Caroline Fourest connaissait les agissements de Tariq Ramadan depuis 2009, explique-t-elle sur son blog et dans Marianne, mais « je n’ai pas pu l’écrire. Les faits les plus graves ne pouvaient être révélés sans preuves solides, sans qu’une victime porte plainte. (…) Je souriais en écoutant ses sermons puritains sur la tentation et le devoir de chasteté. Comme cette cassette sur “les grands péchésˮ, où il s’emporte contre les hommes osant se baigner dans des piscines mixtes… »
« Vous avez une conception très moraliste de la sexualité et je suppose que vous vous l’appliquez à vous-même », avait lancé Caroline Fourest lors du débat qui l’opposait à Tariq Ramadan, le 16 novembre 2009 sur le plateau de « Ce soir (ou jamais !) », l’émission de Frédéric Taddeï, sur France 3. Le prédicateur n’en avait eu cure. Incapable d’imaginer que les femmes qu’il violentait le terrasseraient un jour.
« Pour Tariq Ramadan et ses congénères, la femme est le démon tentateur qui incite l’homme à la débauche. »
Le Tartuffe est démasqué, le dévot serait un violeur. Pas un violeur « banal ». Le détenteur de la chaire d’études islamiques contemporaines, financée par le Qatar, à Oxford.
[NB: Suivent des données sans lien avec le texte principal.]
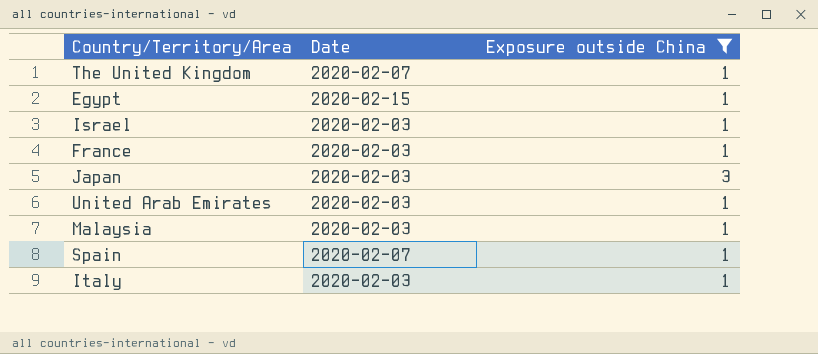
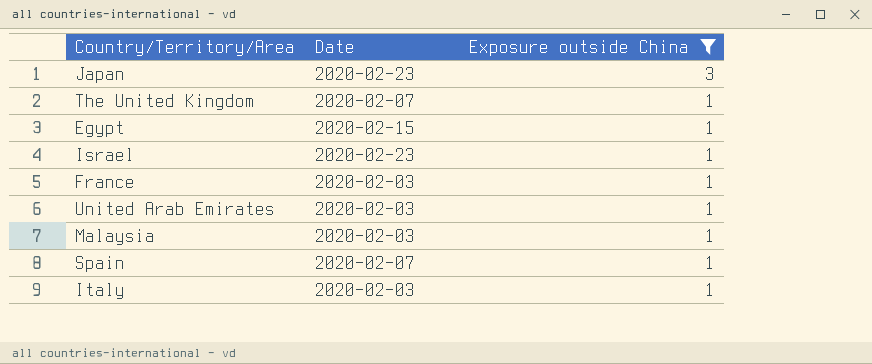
row order: none -> Exposure outside China descending
Japan | Date: 2020-02-03 -> 2020-02-23
Israel | Date: 2020-02-03 -> 2020-02-23

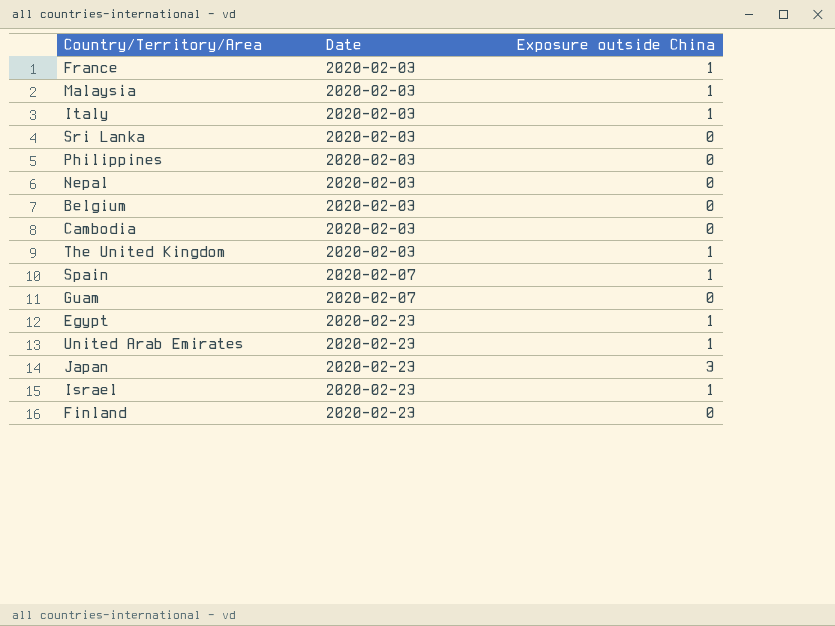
filter: Exposure outside China != 0 -> none
row order: Exposure outside China descending -> Date ascending
The United Kingdom | Date: 2020-02-07 -> 2020-02-03
Egypt | Date: 2020-02-15 -> 2020-02-23
United Arab Emirates | Date: 2020-02-03 -> 2020-02-23

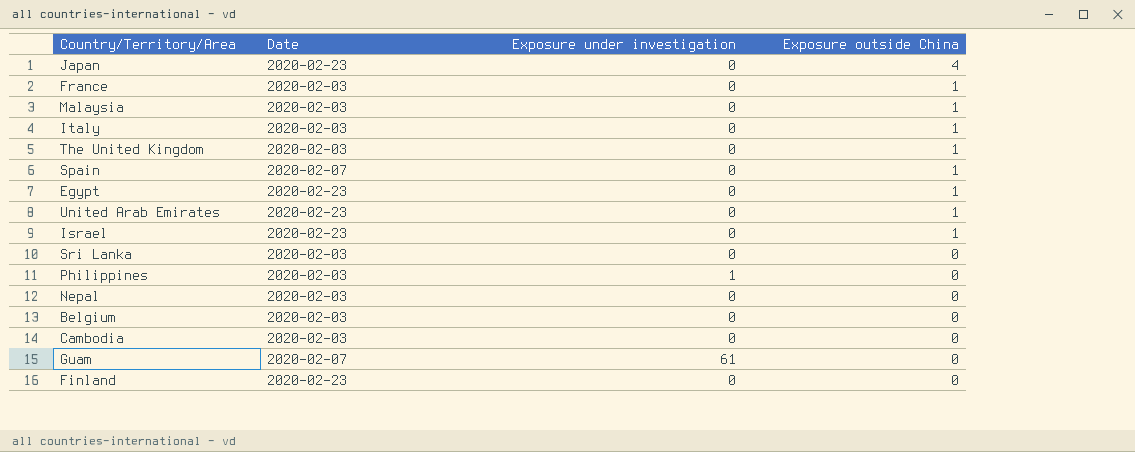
row order: Date ascending -> Exposure outside China descending
column Exposure under investigation | position: none -> 3
Japan | Exposure outside China: 3 -> 4

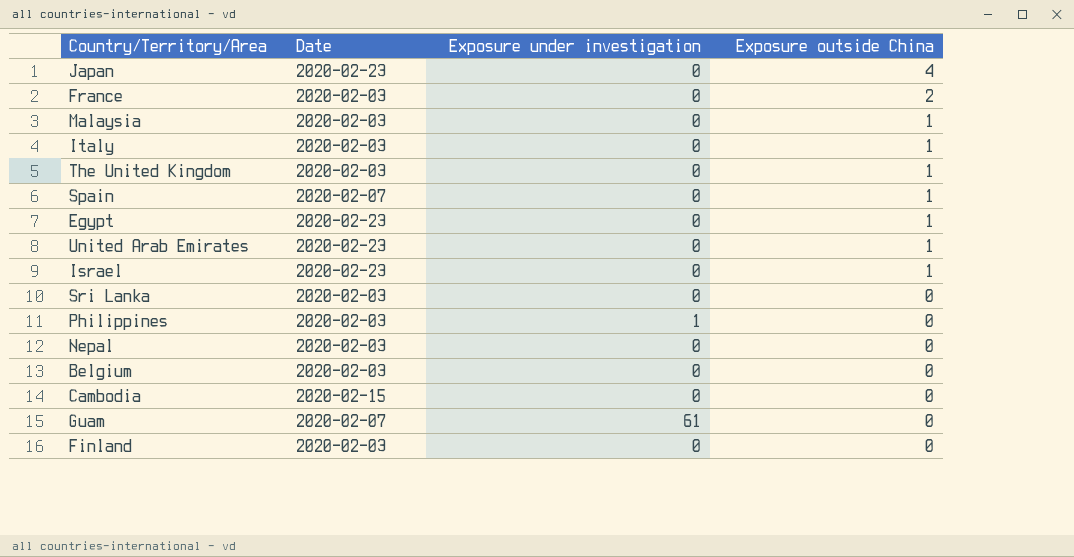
France | Exposure outside China: 1 -> 2
Cambodia | Date: 2020-02-03 -> 2020-02-15
Finland | Date: 2020-02-23 -> 2020-02-03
Le prédicateur charismatique qui expliquait aux femmes l’importance de leur pureté et de leur vertu. Un dogme de pureté que l’islamiste ne s’applique pas à lui-même. Car dans le discours intégriste, la femme est toujours responsable de la tentation. C’est pour cette raison qu’elle doit se cacher et se couvrir. Pour Tariq Ramadan et ses congénères, la femme est le démon tentateur qui incite l’homme à la débauche. En se couvrant, elle reconnaît qu’elle est la source de la tentation et qu’elle doit faire attention à ne pas susciter le désir.
Dans sa logique intégriste, Tariq Ramadan considère certainement qu’une femme qui le suit dans sa chambre, à sa demande, pour parler des versets du Coran, sait bien, « dans le fond », qu’elle n’est pas à sa place. Qu’elle n’aurait jamais dû accepter de le suivre (c’est d’ailleurs ce que disent certains de ses soutiens sur les réseaux sociaux). Il appâte, il teste, il piège, puis il traite la femme « comme elle le mérite » puisqu’elle a transgressé la loi de soumission et d’invisibilité censée être la sienne ? Il peut exprimer sa haine et se défouler ?
En admettant que les faits soient avérés, Tariq Ramadan se sent-il même coupable ? Au-delà des accusations graves portées contre Tariq Ramadan, écoutons plus simplement le discours que les islamistes adressent à leurs ouailles : se sentent-ils gênés dans leurs prêches d’opérer une différenciation entre les femmes vertueuses et les autres ? Sûrement pas, c’est même l’un des fondements de l’islam politique, porté avec orgueil par les femmes islamistes elles-mêmes.
« Ce qui est à l’œuvre dans les sévices subis par les femmes, relève d’une violence patriarcale et misogyne longtemps (et encore) impunie : elle n’a épargné dans l’histoire aucune religion aucune culture, sous aucune latitude. »
Nous savons bien que la majorité des violeurs et agresseurs sexuels n’a pas besoin d’une quelconque incitation fanatique religieuse pour passer à l’acte. Ce qui est à l’œuvre dans les sévices subis par les femmes, relève d’une violence patriarcale et misogyne longtemps (et encore) impunie : elle n’a épargné dans l’histoire aucune religion aucune culture, sous aucune latitude.
Mais le nouveau discours sur la vertu des filles, valorisé et glamourisé par exemple par la mode « pudique », est la fable moderne du discours de normalisation de la femme bien. À force d’entendre que les filles convenables ne serrent pas la main des hommes, ne les regardent pas dans les yeux, ne leur parlent pas en privé, couvrent leurs bras, leurs cheveux et leurs jambes, on en vient petit à petit à penser que toute femme qui transgresse cette norme se met en dehors de la communauté des femmes respectables.
De là à penser qu’une fille qui vous suit dans une chambre est forcément une fille à violer… Le très pieux Tariq Ramadan, lui, semblerait avoir allègrement franchi le pas.